Items dataset - Amazon Personalize

Items dataset

The item data that you can import into Amazon Personalize includes numerical and categorical metadata such as creation timestamp, price, genre, description, and availability. You import metadata about your items into an Amazon Personalize Items dataset.

Amazon Personalize doesn't use non-categorical string item data, such as item titles or author data when training. However, some Amazon Personalize features do use this data to enhance recommendations. For more information, see Non-categorical string data

The maximum number of metadata columns is 100. The maximum number of items that are considered by a model during training is 750,000. Amazon Personalize only considers these items when generating recommendations. Some domains and recipes require an Items dataset. For more information on recipe requirements see Choosing a recipe.
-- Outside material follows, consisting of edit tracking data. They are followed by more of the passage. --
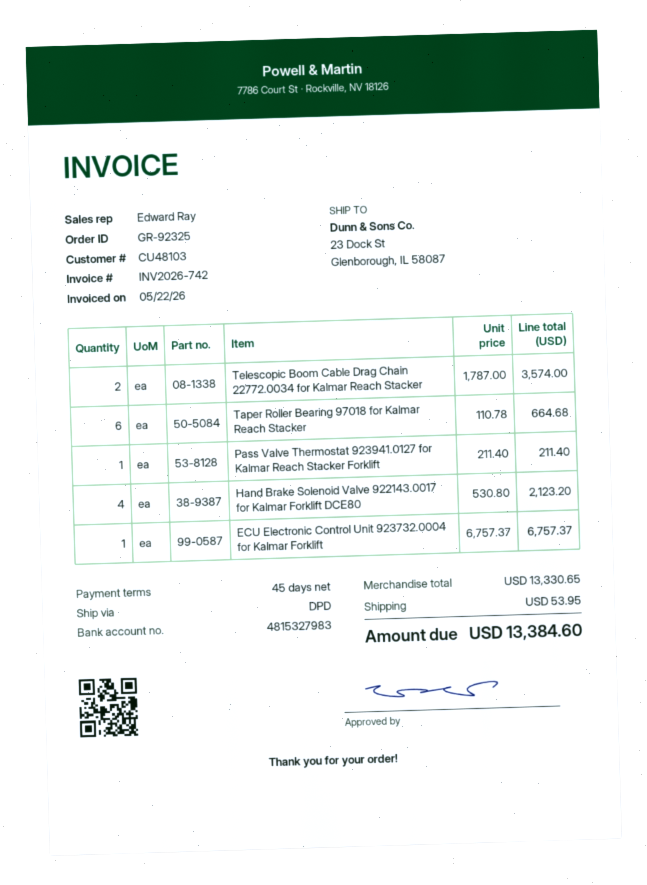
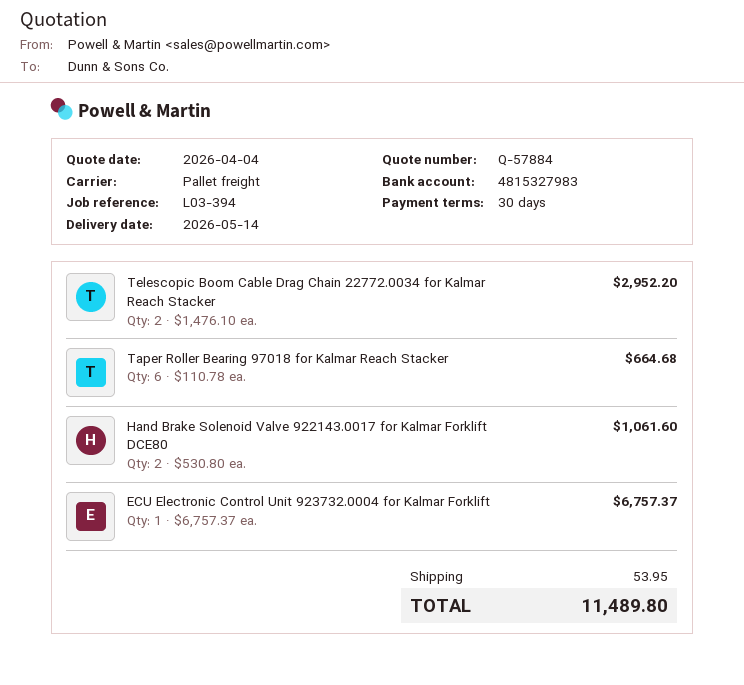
payment terms: 45 days -> 30 days
shipping method: DPD -> pallet freight
Telescopic Boom Cable Drag Chain 22772.0034 for Kalmar Reach Stacker: 2 x 1787.00 = 3574.00 -> 2 x 1476.10 = 2952.20
Pass Valve Thermostat 923941.0127 for Kalmar Reach Stacker Forklift: 1 x 211.40 = 211.40 -> none
Hand Brake Solenoid Valve 922143.0017 for Kalmar Forklift DCE80: 4 x 530.80 = 2123.20 -> 2 x 530.80 = 1061.60
total: 13384.60 -> 11489.80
This topic provides information about the following types of item data:

Creation timestamp data

Amazon Personalize uses creation timestamp data (in Unix epoch time format, in seconds) to calculate the age of an item and adjust recommendations accordingly.

If creation timestamp data is missing for one or more items, Amazon Personalize infers this information from interaction data, if any, and uses the timestamp of the item’s oldest interaction data as the item's creation timestamp. If an item has no interaction data, its creation timestamp is set as the timestamp of the latest interaction in the training set and Amazon Personalize considers it a new item.

Categorical metadata

With certain recipes and domains, Amazon Personalize uses categorical metadata, such as an item's genre or color, when identifying underlying patterns that reveal the most relevant items for your users. You define your own range of values based on your use case. Categorical metadata can be in any language.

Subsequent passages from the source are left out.